Rick: So, Mike, is there a way for realtors to get a sense in advance of their clients’ potential before working with a lender?
Mike: Yeah, so of course the absolute best way to understand a specific client’s credit potential is by having a lender run CreditXpert against their credit file. That said, I think it’s important for realtors to get a sense of the opportunity for their clients. So when I joined CreditXpert a little over a year ago, I started looking at the credit potential for the millions of inquiries that we analyze each year. And I expected to see significant potential in the lower credit bands, as I assumed that there would be some real simple ways that they could increase their score. And as I expected to see as well that opportunity trail off in the higher credit bands, because my assumption was is that those people are better at managing their money. But I found was that the potential was incredibly uniform across all credit bands. In fact, we found that 71% of those with an initial credit score below 760 could increase their score by at least 20 points within a 30-day period.
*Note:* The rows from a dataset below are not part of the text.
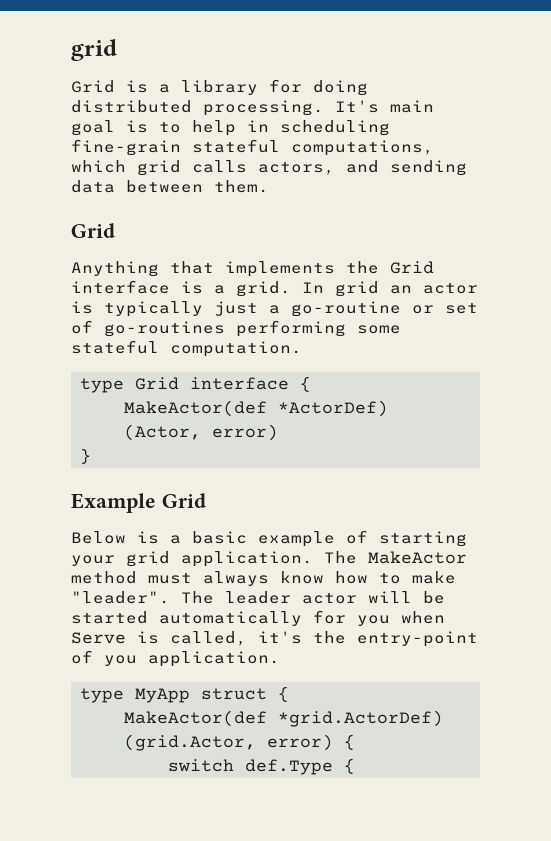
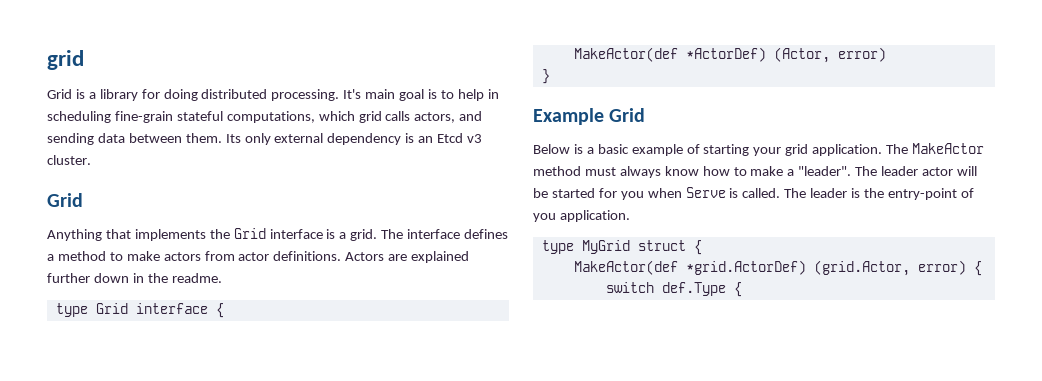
(269, 186) none -> [225,133,483,145] [47,155,91,165] Its only external dependency is an Etcd v3 cluster.
[302,281,478,297] [71,301,478,317] [71,320,401,337] [71,340,302,357] In grid an actor is typically just a go-routine or set of go-routines performing some stateful computation. -> [381,229,509,239] [47,251,470,263] [47,273,222,283] The interface defines a method to make actors from actor definitions. Actors are explained further down in the readme.
(456, 577) none -> [787,169,795,176] a
[159,611,302,626] automatically -> (595, 193) none
[170,631,302,646] called, it's -> [742,188,861,198] called. The leader is
[135,688,190,703] MyApp -> [581,240,630,254] MyGrid

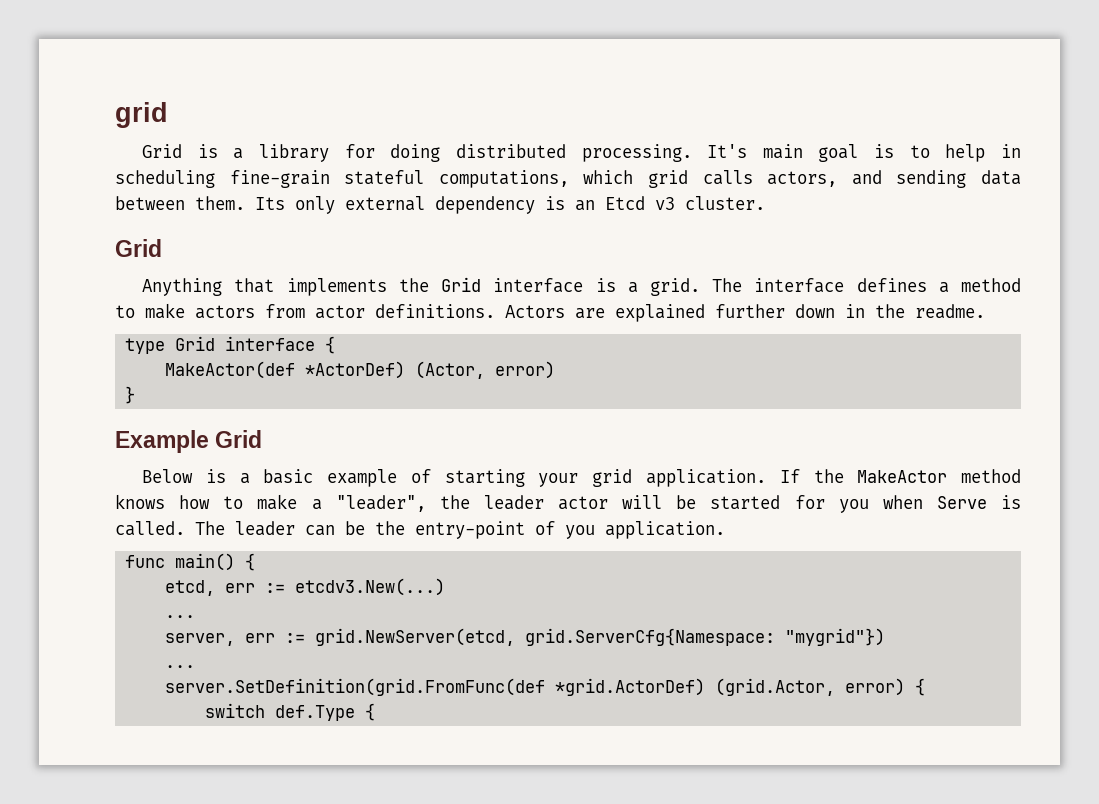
[886,143,985,154] [533,166,699,178] The MakeActor method must always know -> [779,469,1021,483] [115,494,165,509] If the MakeActor method knows
[798,166,878,176] "leader". The -> [335,495,470,512] "leader", the
[851,188,861,198] is -> [305,521,365,536] can be
[541,240,702,255] [573,260,678,275] type MyGrid struct { // MakeActor(def -> [125,553,256,571] [165,578,446,596] [165,615,196,618] [165,628,886,646] [165,665,196,668] [165,678,546,696] func main() { // etcd, err := etcdv3.New(...) // ... // server, err := grid.NewServer(etcd, grid.ServerCfg{Namespace: "mygrid"}) // ... // server.SetDefinition(grid.FromFunc(def

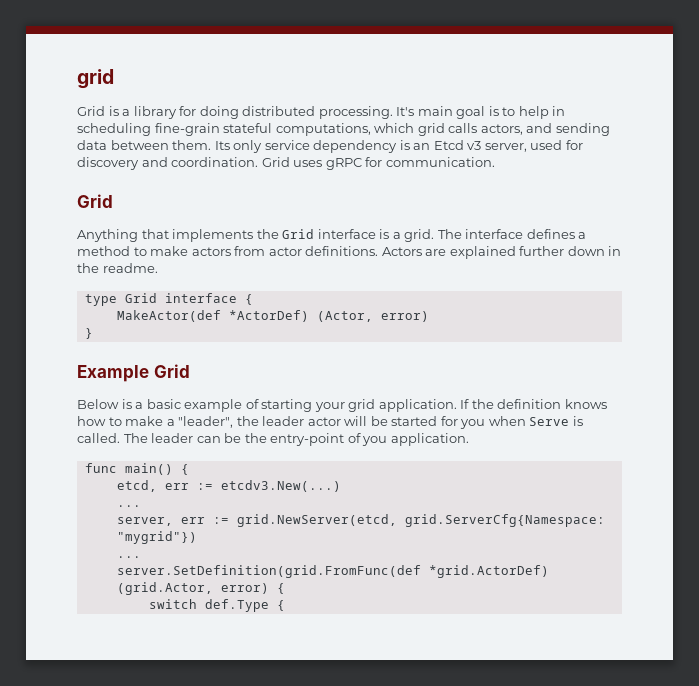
[345,196,425,211] external -> [264,140,310,150] service
[685,196,765,210] cluster. -> [484,140,583,152] [77,157,495,170] server, used for discovery and coordination. Grid uses gRPC for communication.
[857,469,1021,483] MakeActor method -> [497,399,562,409] definition

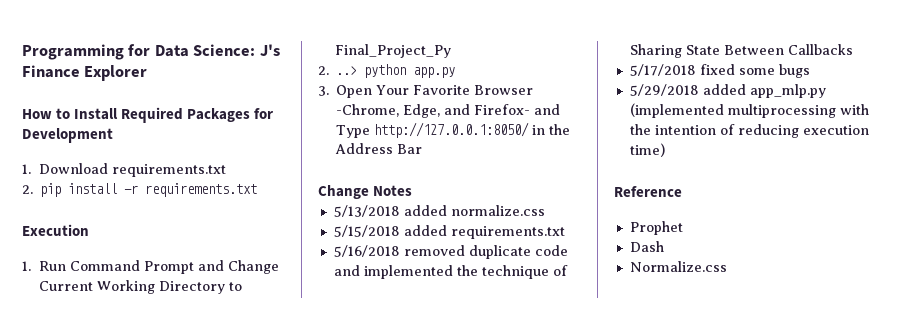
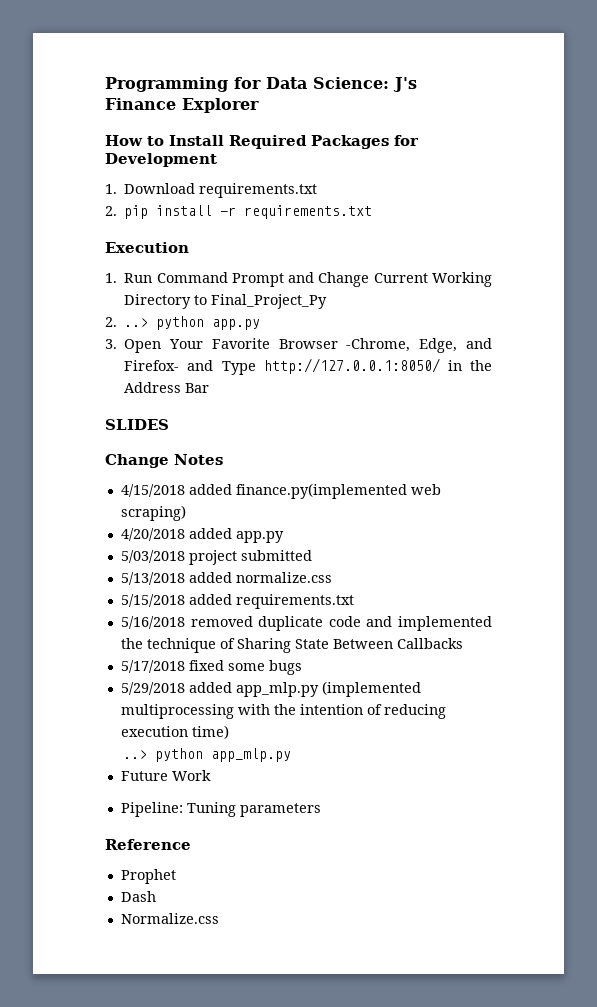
(423, 149) none -> [105,419,169,430] // SLIDES
(413, 190) none -> [120,483,441,499] [120,505,186,521] [120,528,284,543] [120,550,312,565] // 4/15/2018 added finance.py(implemented web scraping) // 4/20/2018 added app.py // 5/03/2018 project submitted
(665, 150) none -> [122,748,291,762] [120,770,211,781] [120,802,321,817] // ..> python app_mlp.py // Future Work // Pipeline: Tuning parameters

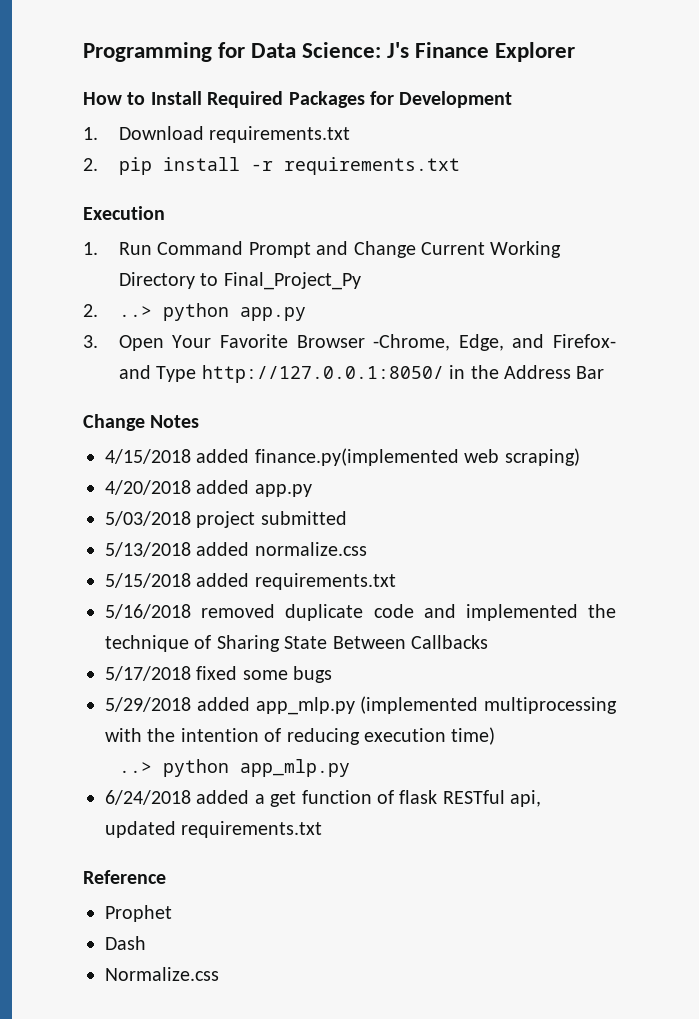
[105,419,169,430] // SLIDES -> (605, 372) none
[120,770,211,781] [120,802,321,817] Future Work // Pipeline: Tuning parameters -> [105,790,542,807] [105,821,323,838] 6/24/2018 added a get function of flask RESTful api, updated requirements.txt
So this blew me away, and it inspired us to launch the Mortgage Credit Potential Index, or we also refer to it as the MCPI. Each month, we release the credit potential for each credit band using real data from the prior month. And we’ve also recently launched an interactive calculator on CreditXpert.com that leverages the same data to demonstrate the percentage of people with a particular credit band that could increase their score by 20, 40, 60, 80 points or more within that 30-day timeframe. So this can be a great tool for realtors to help inspire their clients to put in the work to strengthen their credit position as they’re out shopping for a home.